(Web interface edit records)
───

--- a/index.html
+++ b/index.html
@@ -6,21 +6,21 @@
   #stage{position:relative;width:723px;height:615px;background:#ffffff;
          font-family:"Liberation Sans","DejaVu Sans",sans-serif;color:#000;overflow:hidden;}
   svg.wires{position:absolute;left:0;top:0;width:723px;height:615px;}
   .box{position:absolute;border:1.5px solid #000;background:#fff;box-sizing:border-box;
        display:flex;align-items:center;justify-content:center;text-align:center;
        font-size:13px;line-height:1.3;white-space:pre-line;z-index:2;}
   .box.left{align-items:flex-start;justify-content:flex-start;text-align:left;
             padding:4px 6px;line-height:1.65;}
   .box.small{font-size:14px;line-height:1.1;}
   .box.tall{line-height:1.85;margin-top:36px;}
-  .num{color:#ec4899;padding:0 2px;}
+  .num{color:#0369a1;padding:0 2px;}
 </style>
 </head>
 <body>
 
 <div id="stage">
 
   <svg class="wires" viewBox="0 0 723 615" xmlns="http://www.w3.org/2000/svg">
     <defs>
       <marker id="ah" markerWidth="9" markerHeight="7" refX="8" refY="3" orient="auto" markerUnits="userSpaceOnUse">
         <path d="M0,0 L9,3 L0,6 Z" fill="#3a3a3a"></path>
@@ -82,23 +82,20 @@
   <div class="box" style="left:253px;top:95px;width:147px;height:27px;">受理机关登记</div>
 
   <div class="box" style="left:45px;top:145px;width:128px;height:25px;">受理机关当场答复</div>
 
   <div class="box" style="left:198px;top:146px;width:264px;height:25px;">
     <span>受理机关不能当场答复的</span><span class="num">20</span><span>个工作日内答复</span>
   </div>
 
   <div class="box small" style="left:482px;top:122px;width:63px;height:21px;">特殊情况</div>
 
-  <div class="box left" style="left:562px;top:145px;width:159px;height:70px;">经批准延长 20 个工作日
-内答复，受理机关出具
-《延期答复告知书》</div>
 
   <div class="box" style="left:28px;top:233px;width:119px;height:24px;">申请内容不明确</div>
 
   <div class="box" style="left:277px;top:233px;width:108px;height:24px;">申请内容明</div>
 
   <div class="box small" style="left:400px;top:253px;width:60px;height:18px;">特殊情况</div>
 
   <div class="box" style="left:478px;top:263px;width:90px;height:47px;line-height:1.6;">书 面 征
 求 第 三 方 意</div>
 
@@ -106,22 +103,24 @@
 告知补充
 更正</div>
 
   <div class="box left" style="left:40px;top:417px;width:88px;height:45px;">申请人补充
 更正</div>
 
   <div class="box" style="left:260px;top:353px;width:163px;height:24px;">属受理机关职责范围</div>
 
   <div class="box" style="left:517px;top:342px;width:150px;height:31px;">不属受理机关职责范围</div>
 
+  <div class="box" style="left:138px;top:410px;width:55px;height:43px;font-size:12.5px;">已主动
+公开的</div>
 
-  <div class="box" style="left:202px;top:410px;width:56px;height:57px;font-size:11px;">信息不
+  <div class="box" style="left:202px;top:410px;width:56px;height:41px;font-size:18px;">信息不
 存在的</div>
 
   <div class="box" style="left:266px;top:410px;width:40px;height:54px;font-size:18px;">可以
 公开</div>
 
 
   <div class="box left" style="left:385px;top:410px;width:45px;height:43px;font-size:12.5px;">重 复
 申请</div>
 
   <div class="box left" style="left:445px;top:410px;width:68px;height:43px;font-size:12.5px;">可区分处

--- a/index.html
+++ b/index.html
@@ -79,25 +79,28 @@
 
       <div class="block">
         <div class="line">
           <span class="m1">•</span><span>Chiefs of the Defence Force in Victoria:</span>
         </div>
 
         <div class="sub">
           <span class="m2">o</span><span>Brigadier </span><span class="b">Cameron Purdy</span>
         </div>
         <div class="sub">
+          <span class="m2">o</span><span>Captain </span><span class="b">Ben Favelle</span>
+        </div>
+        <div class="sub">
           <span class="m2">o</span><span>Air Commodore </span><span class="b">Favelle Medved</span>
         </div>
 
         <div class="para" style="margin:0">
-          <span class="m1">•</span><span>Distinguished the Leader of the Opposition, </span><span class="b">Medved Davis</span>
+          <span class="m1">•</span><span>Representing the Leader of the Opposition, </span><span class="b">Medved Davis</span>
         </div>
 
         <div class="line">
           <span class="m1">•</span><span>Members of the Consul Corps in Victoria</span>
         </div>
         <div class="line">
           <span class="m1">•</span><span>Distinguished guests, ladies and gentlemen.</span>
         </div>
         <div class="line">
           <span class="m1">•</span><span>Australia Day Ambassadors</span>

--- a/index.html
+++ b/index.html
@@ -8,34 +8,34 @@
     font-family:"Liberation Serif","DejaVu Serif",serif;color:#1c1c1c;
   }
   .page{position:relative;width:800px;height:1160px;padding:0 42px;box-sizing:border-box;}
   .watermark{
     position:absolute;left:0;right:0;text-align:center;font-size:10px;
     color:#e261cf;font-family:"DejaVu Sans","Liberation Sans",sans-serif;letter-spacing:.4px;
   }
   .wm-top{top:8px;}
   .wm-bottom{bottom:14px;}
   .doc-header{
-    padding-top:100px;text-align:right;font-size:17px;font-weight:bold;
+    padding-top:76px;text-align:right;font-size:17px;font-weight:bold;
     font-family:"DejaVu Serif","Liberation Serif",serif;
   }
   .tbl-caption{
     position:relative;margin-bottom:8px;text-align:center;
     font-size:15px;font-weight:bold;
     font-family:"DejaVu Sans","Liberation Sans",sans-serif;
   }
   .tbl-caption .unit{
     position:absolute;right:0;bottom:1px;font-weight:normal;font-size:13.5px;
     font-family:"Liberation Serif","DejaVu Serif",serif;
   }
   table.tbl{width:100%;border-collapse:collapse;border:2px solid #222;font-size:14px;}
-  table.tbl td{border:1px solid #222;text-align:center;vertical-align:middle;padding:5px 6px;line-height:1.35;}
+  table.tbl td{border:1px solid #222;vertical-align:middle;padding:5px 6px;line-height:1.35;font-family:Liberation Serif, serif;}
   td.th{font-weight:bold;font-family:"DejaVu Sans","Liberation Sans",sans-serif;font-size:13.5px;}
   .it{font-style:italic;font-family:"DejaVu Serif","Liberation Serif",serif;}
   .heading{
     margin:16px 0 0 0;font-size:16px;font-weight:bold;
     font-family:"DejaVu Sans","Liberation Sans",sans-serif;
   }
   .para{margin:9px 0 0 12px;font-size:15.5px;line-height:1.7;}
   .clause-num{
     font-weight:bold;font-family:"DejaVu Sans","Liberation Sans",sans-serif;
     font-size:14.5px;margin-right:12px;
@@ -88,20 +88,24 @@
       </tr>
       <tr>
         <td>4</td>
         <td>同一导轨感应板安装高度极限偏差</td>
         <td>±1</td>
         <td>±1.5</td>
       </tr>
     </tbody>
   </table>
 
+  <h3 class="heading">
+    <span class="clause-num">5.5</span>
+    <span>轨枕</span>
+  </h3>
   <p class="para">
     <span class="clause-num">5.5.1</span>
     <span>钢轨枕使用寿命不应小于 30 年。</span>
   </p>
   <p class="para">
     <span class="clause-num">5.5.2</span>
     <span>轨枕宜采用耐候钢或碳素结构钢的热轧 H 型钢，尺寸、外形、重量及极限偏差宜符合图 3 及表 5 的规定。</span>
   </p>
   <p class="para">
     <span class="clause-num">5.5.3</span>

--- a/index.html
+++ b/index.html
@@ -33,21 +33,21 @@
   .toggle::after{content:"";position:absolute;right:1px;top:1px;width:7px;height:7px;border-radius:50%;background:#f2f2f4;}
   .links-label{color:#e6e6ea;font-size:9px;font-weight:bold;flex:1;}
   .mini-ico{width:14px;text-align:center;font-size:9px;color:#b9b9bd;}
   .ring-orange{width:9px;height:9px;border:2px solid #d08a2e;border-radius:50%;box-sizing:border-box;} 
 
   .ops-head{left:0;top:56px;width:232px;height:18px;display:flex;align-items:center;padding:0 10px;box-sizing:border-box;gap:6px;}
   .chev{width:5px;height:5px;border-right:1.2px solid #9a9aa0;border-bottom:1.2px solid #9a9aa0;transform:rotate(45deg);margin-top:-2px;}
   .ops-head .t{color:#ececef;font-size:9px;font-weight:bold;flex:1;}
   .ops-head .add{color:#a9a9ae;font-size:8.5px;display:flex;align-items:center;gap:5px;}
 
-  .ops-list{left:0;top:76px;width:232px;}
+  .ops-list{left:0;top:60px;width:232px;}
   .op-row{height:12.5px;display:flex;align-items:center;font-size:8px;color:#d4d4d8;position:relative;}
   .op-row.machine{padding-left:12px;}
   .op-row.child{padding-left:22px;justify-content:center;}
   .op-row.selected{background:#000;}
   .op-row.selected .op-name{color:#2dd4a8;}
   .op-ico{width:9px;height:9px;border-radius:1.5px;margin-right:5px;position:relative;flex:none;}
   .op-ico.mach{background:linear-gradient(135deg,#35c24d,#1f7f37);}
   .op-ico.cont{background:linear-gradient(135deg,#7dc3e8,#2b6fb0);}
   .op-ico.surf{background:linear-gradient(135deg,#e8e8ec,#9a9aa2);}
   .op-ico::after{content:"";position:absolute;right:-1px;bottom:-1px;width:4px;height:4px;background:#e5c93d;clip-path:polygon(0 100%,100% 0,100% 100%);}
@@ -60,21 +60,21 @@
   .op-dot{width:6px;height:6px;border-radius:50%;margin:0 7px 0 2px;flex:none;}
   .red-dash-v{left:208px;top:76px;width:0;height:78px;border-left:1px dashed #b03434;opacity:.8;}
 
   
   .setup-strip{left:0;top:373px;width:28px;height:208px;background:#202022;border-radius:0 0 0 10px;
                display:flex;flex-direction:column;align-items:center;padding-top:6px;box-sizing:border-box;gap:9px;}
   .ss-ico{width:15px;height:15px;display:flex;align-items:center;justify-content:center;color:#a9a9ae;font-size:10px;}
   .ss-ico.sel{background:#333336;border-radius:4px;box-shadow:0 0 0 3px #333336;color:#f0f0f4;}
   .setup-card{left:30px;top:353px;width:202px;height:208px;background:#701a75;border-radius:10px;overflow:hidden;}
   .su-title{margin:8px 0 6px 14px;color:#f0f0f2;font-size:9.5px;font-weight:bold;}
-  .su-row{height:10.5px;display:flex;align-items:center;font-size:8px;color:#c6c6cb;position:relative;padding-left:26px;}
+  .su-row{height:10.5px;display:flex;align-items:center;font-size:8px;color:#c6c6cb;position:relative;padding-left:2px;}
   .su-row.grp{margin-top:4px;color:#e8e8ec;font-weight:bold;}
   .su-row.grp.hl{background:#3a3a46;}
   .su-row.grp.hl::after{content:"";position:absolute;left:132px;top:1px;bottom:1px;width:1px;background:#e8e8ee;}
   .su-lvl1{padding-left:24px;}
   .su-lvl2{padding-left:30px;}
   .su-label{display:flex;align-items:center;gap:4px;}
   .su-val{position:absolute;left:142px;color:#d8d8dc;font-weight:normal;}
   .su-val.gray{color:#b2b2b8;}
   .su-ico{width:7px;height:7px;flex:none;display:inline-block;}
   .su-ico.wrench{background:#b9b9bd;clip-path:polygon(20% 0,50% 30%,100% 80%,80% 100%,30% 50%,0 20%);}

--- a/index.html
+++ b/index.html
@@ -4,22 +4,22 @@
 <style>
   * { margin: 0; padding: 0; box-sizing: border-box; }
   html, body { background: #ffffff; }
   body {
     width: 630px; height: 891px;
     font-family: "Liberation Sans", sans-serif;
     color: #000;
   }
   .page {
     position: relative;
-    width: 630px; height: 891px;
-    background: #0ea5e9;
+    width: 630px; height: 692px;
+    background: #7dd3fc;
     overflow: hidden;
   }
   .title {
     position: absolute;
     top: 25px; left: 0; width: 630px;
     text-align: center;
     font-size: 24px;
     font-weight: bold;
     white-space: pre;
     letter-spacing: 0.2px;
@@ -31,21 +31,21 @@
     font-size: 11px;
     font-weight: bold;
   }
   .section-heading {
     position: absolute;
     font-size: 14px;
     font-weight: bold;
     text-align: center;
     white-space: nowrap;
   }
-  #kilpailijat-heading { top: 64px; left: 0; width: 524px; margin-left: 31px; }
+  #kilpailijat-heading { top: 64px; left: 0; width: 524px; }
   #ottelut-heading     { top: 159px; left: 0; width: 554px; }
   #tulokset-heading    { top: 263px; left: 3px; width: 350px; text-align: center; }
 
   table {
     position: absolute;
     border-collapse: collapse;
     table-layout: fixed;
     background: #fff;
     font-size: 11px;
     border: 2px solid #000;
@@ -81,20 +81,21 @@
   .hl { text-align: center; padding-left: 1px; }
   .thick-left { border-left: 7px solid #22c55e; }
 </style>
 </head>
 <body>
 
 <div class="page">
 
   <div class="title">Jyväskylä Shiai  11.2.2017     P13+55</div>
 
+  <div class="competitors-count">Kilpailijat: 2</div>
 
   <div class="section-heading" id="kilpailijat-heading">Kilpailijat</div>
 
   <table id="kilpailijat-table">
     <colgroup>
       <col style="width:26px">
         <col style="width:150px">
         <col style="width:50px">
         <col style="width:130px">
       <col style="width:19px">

───

### Aim of the task
Copy every line from the data that includes the string "small".

### Answer section
   .box.small{font-size:14px;line-height:1.1;}
   <div class="box small" style="left:482px;top:122px;width:63px;height:21px;">特殊情况</div>
   <div class="box small" style="left:400px;top:253px;width:60px;height:18px;">特殊情况</div>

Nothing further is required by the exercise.